San Martino – Lonato

The excavations have revealed two churches prior to the late Romanesque church that is now preserved.
The first was a small funerary oratory with a single nave and a semicircular apse, inserted in an earlier cemetery, that had two groups of burials, that do not seem to be related to the religious building: the first are three tombs aligned at a regular distance of 1 m from the façadeof the church; the second are five tombs set around the only burial in a tomb lined with tiles. The church, probably built in the VIIth century, measured 8,90 x 5 m. As in other cases, we can speculate that the church was founded by the owner of a farm and built within his property. Only three tombs are certainly related to the church: two in front of the façadenext to the door, and one along the north wall, whilst burials have not been found inside the church.
In a second phase the church was enlarged (19,30 x 11,80 m), an area five times larger than the previous building and with a single nave and three apses, typical of the VIII-IXth centuries. The hypothesis is that the reconstruction is connected to the moment when it passed under the dependency of San Martino of Tours, to which the emperor Charles the Fat confirmed the property of curtem Lionam, identified as Lonato (and presumably also the farmstead). This second church, built as the previous church alongside a road, was probably contemporary with another building of which the north wall was found on the other side of a courtyard 7 m wide.  Whether or not this is identifiable with the curtem Lionam, the complex in this phase has all the characteristics of a large rural organization whose owner founded the first oratory, with an economic dimension and power equal to the architectonic quality of the new church.
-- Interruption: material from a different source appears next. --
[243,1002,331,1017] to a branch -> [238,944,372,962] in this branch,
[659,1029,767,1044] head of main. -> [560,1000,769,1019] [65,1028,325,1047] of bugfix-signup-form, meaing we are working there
In the XIIIth century (or perhaps later?), contrary to the other churches that are enlarged using more refined building techniques, our building is reduced in size using in the place of ashlar, simple morenic pebbles.  It is one naved with walling in pebbles on the north wall, whilst the northwest corner (the only one visible) is in large squared quoins. The northern wall, in its actual state, is the result of the renovation of a previous early medieval church, to which the pointing work can be attributed. The two single windows have been linked to the late Romanesque phase (they do not have matches in the Romanesque, but they seem to be in phase with the wall); characterized by brick cornices, the jambs and the higher part are splayed, whilst the inner part is a rounded arch.
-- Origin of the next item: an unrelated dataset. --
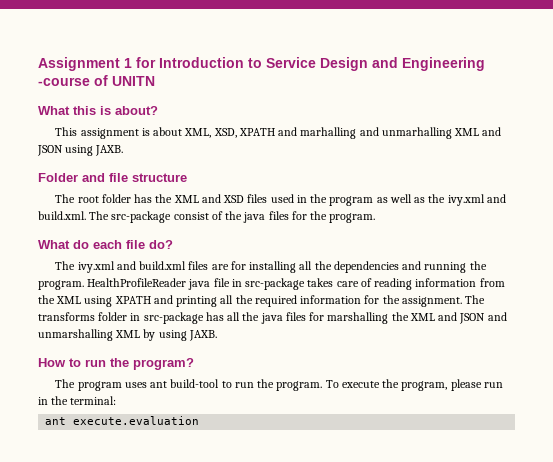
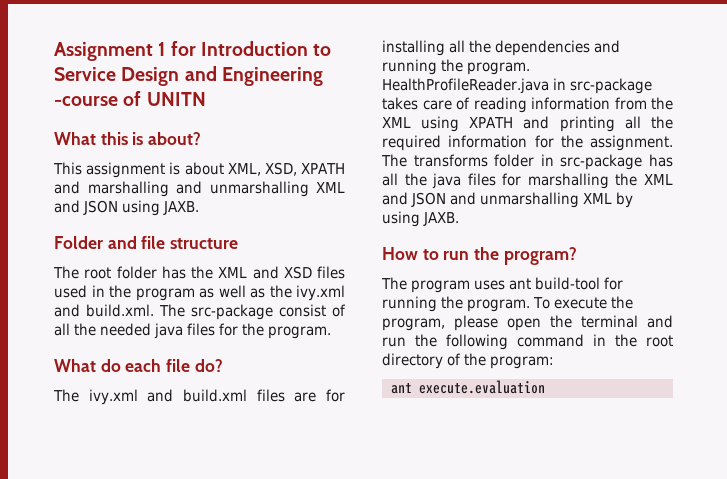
[300,127,452,139] marhalling and unmarhalling -> [87,181,309,197] marshalling and unmarshalling
[225,211,243,220] the -> [54,323,152,336] all the needed
[87,278,230,290] HealthProfileReader java file -> [382,78,549,94] HealthProfileReader.java
[221,381,254,388] to run -> [604,277,624,290] [382,296,437,312] for running
[483,382,503,388] [38,396,117,405] run in the terminal: -> [507,315,673,331] [382,334,673,350] [382,353,555,369] open the terminal and run the following command in the root directory of the program:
It is inevitable that this reduction in architectural quality is due to a change in its functions, a papal bull of Lucio III of 1184 cites the transfer of the building to the high priest of Lonato. This institutional arrangement remains until the XVIIth century, when, after a miraculous event, the construction of the nearby sanctuary declassified definitively the church into a rural annex of the farmstead; that however remained the property of baptismal church of Lonato.